During ischemia, the rate of glucose oxidation decreases, accompanied by an increased rate of glycolysis due to the stimulation of glycogenolysis. Myocardial lactate concentration increased with the severity of ischemic time.^[16] In diaphragm ablation in patients with acute ischemia caused by CHD or alcohol, lactic acid increased circulating levels reflect myocardial metabolism of anaerobic glycolysis increase. This is also the case in patients undergoing coronary angioplasty for stable angina. Over 1 min of ischemia, the circulating lactate level increased after 10 min due to balloon inflation.^[37] Low oxygen levels in ischemia inhibit aerobic oxidation and reduce the TCA cycle of metabolites, the cause of which are products such as fumaric acid and succinic acid production.^[38] The production of ROS induced by reperfusion is regulated by tissue succinate levels.^[39] Mouse models simulating ischemia-reperfusion injury have shown that succinate accumulates in ischemic heart tissue, and succinate oxidation is a critical factor in mitochondrial ROS accumulation and damage.^[39]

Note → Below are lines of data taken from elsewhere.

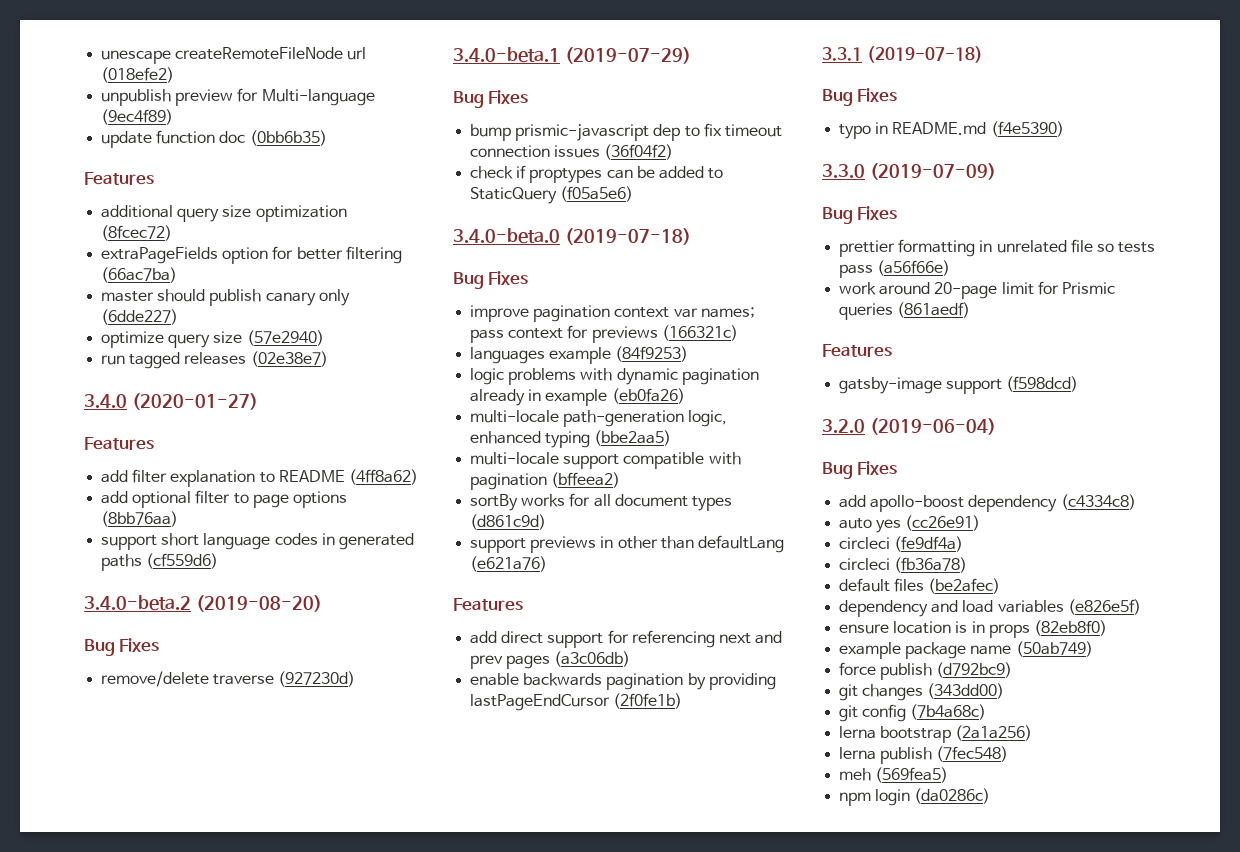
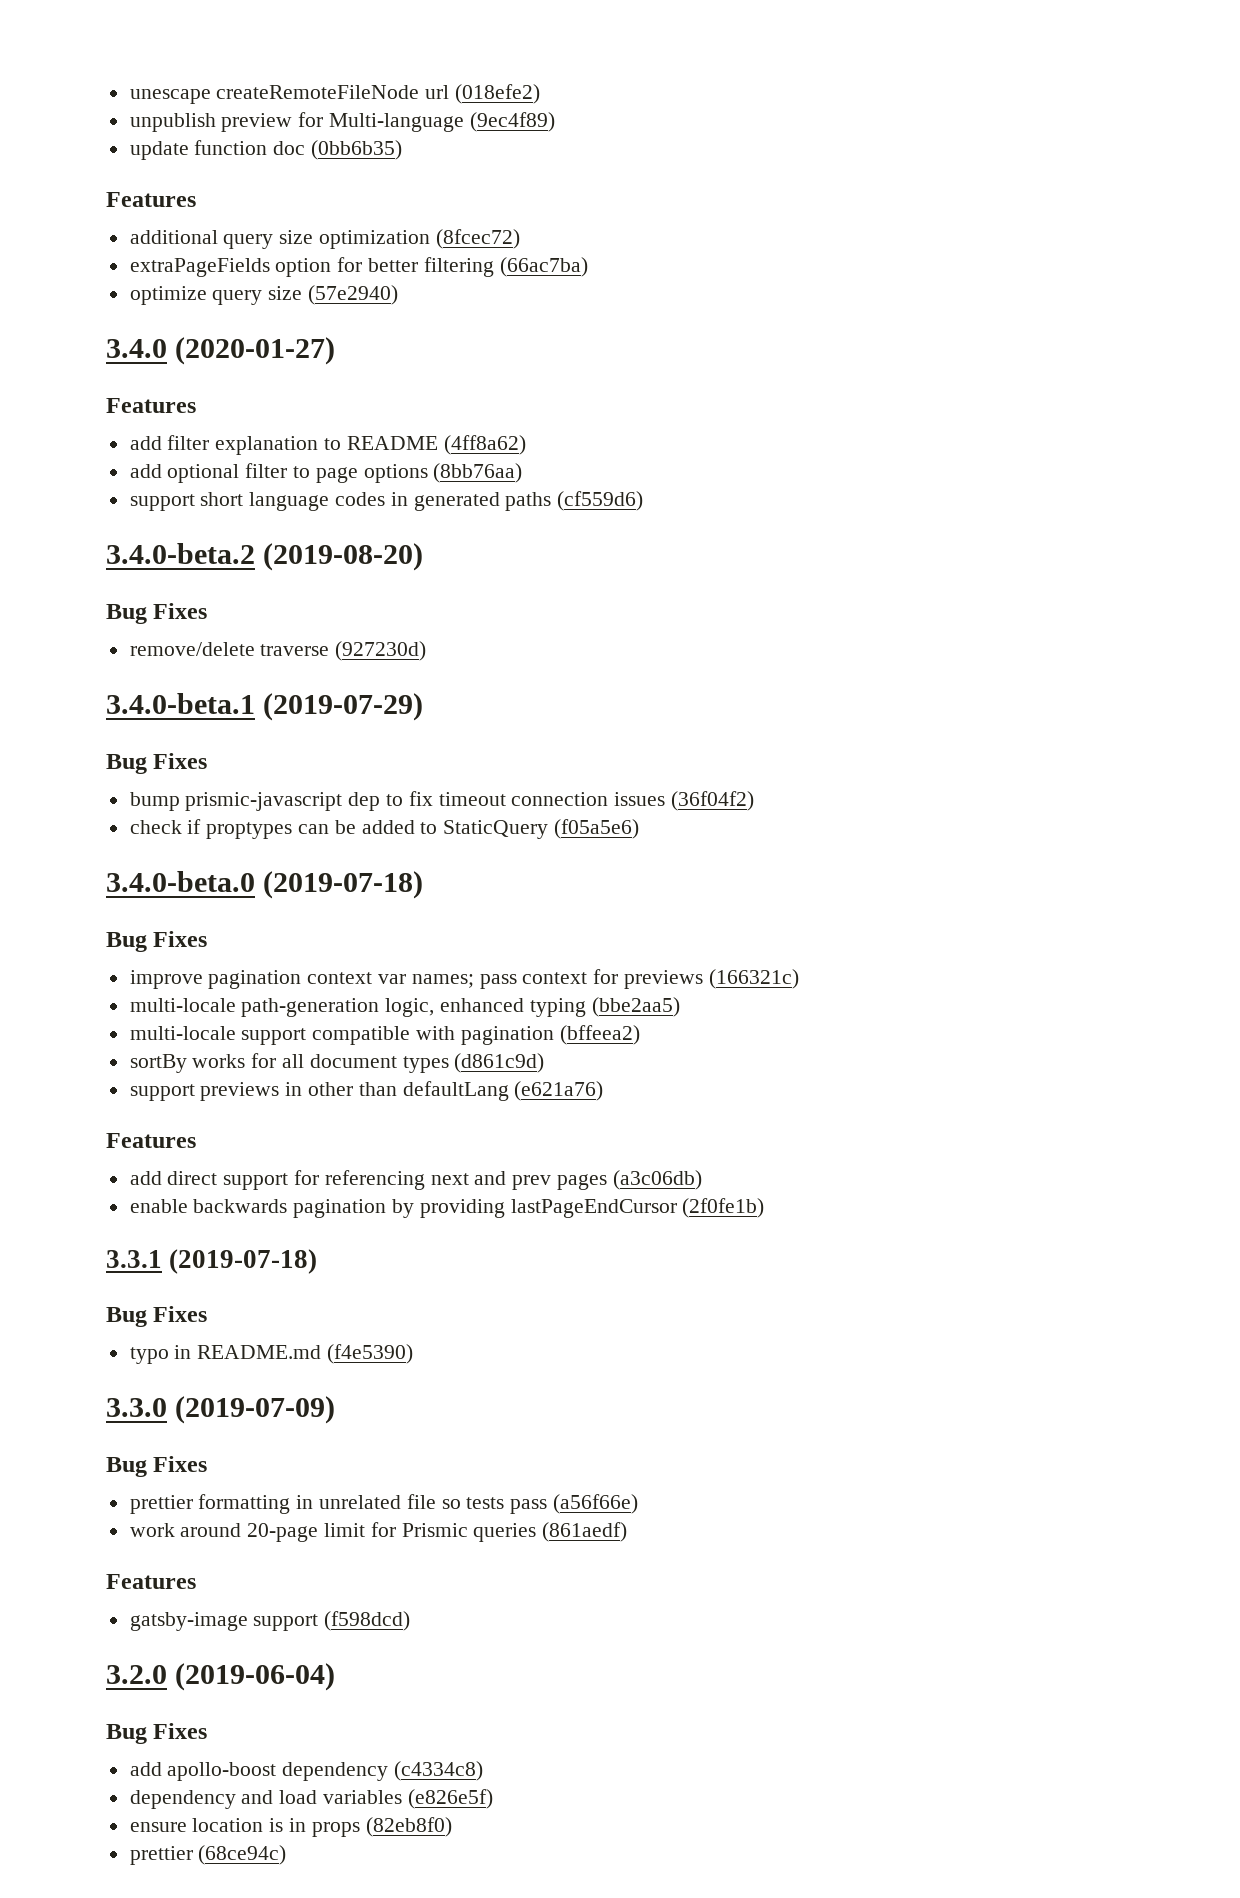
- master should publish canary only (6dde227)
- run tagged releases (02e38e7)
- languages example (84f9253)
- logic problems with dynamic pagination already in example (eb0fa26)
- auto yes (cc26e91)
- circleci (fe9df4a)
- circleci (fb36a78)
- default files (be2afec)
- example package name (50ab749)
- force publish (d792bc9)
- git changes (343dd00)
- git config (7b4a68c)
- lerna bootstrap (2a1a256)
- lerna publish (7fec548)
- meh (569fea5)
- npm login (da0286c)
+ prettier (68ce94c)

Reperfusion therapy for acute myocardial infarction can cause adverse reactions such as ischemia-reperfusion injury. Mitochondria play an essential role in ischemia-reperfusion injury. Under the stimulation of ischemia and hypoxia, a variety of signaling pathways are activated in cardiomyocytes, which affect the uncoupling of the mitochondrial respiratory chain, the opening of the membrane permeability transition pore, and the release of cytochrome C, leading to disordered and damaged mitochondrial dynamics.^[40,41] Mitochondrial damage leads to a significant accumulation of ROS and the release of intracellular lysosomes, which causes cell necrosis and apoptosis and even affects adjacent cardiomyocytes to expand the area of myocardial infarction. After myocardial injury, mitochondrial DNA (mtDNA) is released into the blood. Free mtDNA can induce Toll-like receptor 9-dependent activation of nuclear factor-κB (NF-κB), causing sterile inflammation and thereby exacerbating tissue damage. The level of mtDNA in blood circulation is significantly increased in patients with acute myocardial infarction, and the change in mtDNA copy number in mitochondria will also affect the function of mitochondria,^[42] aggravate myocardial infarction and affect myocardial repair.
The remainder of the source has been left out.